COÑOS DE 18 AÑOS LLENADOS DE SEMEN:
¡COÑOS DE 18 AÑOS LLENADOS DE CORRIDA!
Levanté su trasero en el aire y comencé a comerle el coño de inmediato. Enterré mi cara en su carne y comencé a lamer su coño. La chica tenía un coño joven pero muy carnoso. Su coño era tan grande que cubría toda mi cara. Me moví arriba y abajo entre sus labios, besando, lamiendo y chupando mientras ella chupaba mi polla. Estaba más que mojada y sus jugos sabían maravillosos.

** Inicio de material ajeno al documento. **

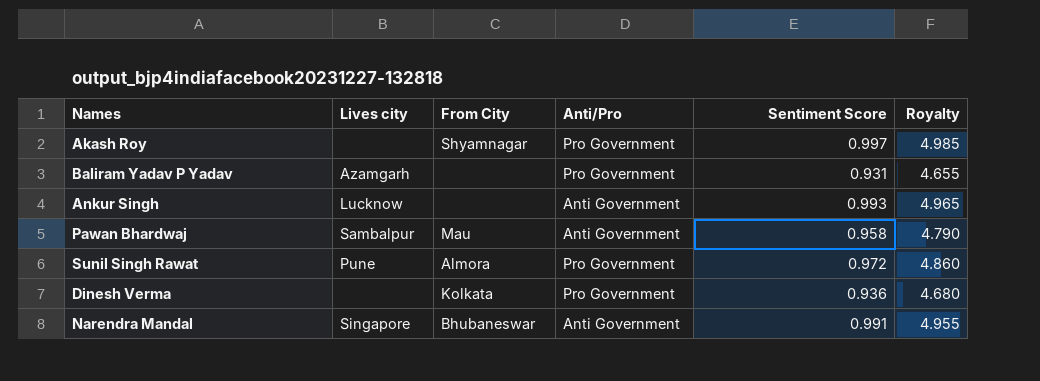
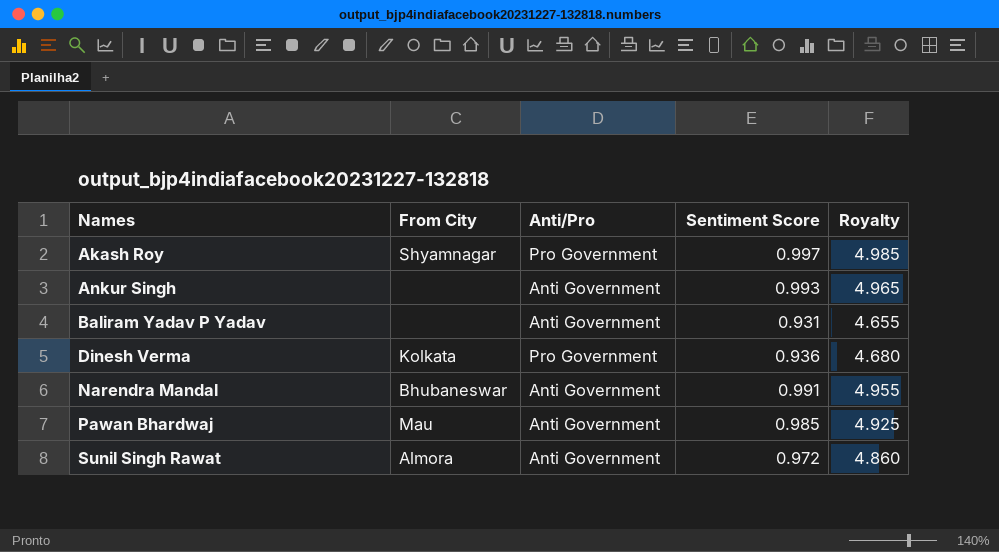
row order: none -> Names ascending
column Lives city | position: 2 -> none
Baliram Yadav P Yadav | Anti/Pro: Pro Government -> Anti Government
Pawan Bhardwaj | Sentiment Score: 0.958 -> 0.985
Pawan Bhardwaj | Royalty: 4.790 -> 4.925
Sunil Singh Rawat | Anti/Pro: Pro Government -> Anti Government

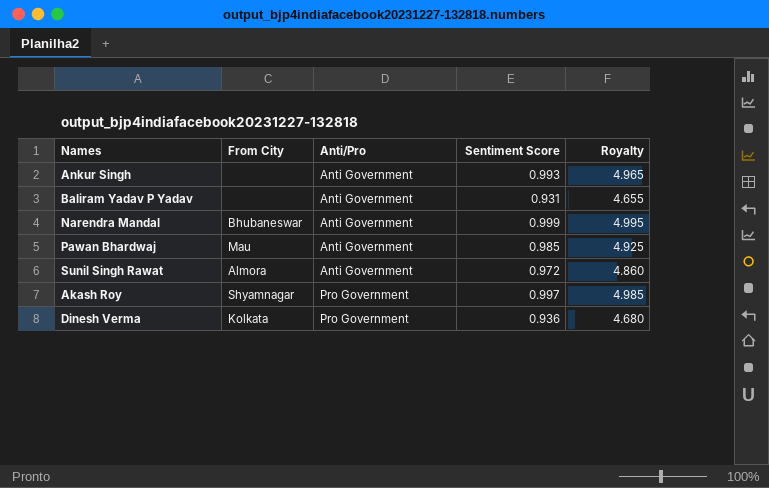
row order: Names ascending -> Anti/Pro ascending
Narendra Mandal | Sentiment Score: 0.991 -> 0.999
Narendra Mandal | Royalty: 4.955 -> 4.995

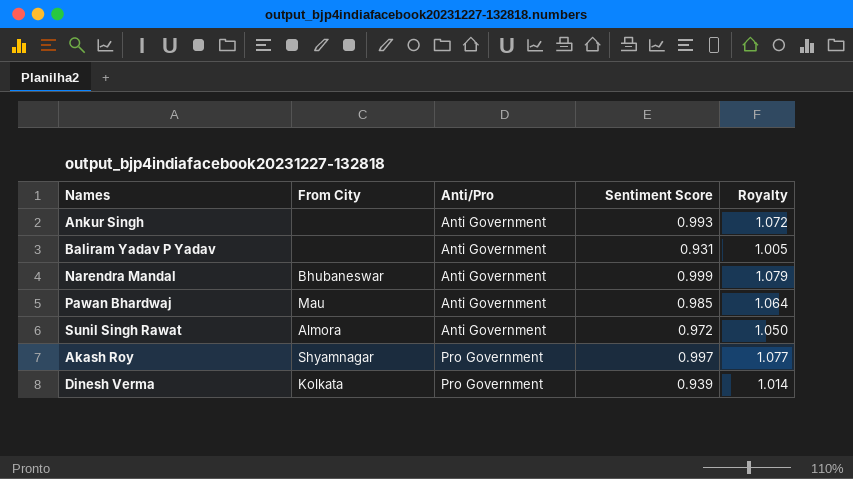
column Royalty | formula: [Sentiment Score] * 5 -> [Sentiment Score] * 1.08
Dinesh Verma | Sentiment Score: 0.936 -> 0.939

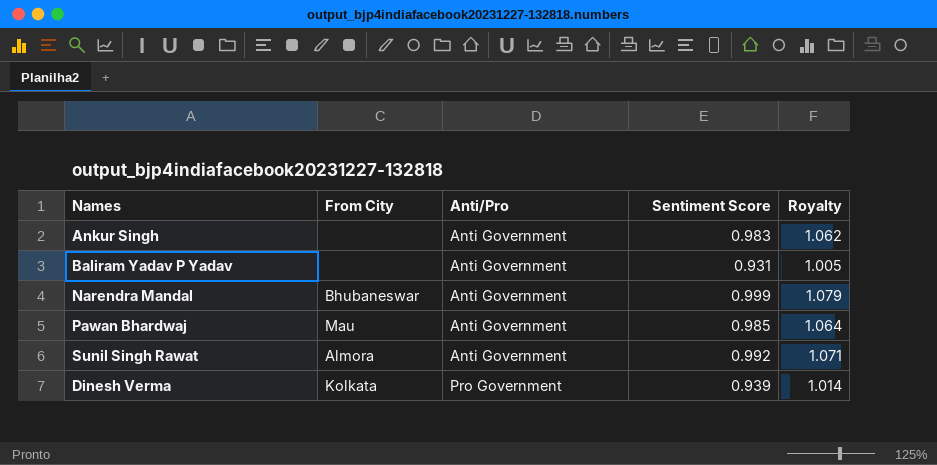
row Akash Roy: Shyamnagar | Pro Government | 0.997 | 1.077 -> none
Ankur Singh | Sentiment Score: 0.993 -> 0.983
Ankur Singh | Royalty: 1.072 -> 1.062
Sunil Singh Rawat | Sentiment Score: 0.972 -> 0.992
Sunil Singh Rawat | Royalty: 1.050 -> 1.071

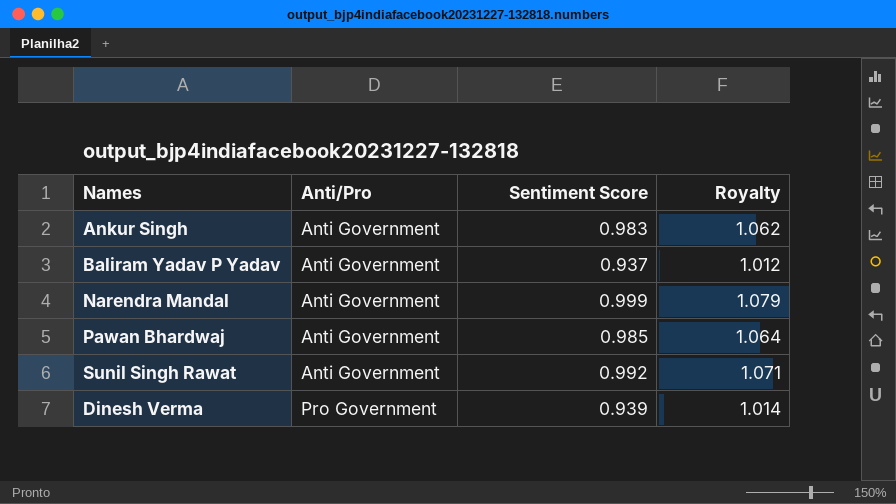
column From City | position: 2 -> none
Baliram Yadav P Yadav | Sentiment Score: 0.931 -> 0.937
Baliram Yadav P Yadav | Royalty: 1.005 -> 1.012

Me encantaba la forma en que mi lengua la hacía sentir, mientras jadeaba por aire con cada movimiento de mi lengua. Le abrí las piernas y lentamente entré dentro de ella. Inmediatamente se podía ver en su rostro la forma en que mi polla la hacía sentir. Ella comenzó a jugar con sus tetas mientras mis pelotas la golpeaban. «Oh Dios, me voy a correr». Su cuerpo se tensó, se balanceó sobre mi polla, manteniéndome completamente dentro de ella. Ella se tensó y respiró profundamente. «Hoohhhh», gimió, luego contuvo la respiración mientras se corría dura y largamente. Todo lo que podía hacer era mirar hacia abajo cómo su propio coño estaba siendo devastado, y le encantaba. Con cada embestida, su coño se puso más rojo, y tan pronto como hizo que me corriera, me aseguré de llenarle el coño. Mientras lentamente sacaba mi polla, el semen comenzó a gotear de su coño. Definitivamente le encantaba y quería más. Este era el viaje de su vida y no estaba lista para dejarlo pasar. Levanté la mano y puse mis manos sobre esos hermosos pechos. Estaba a punto de correrse de nuevo.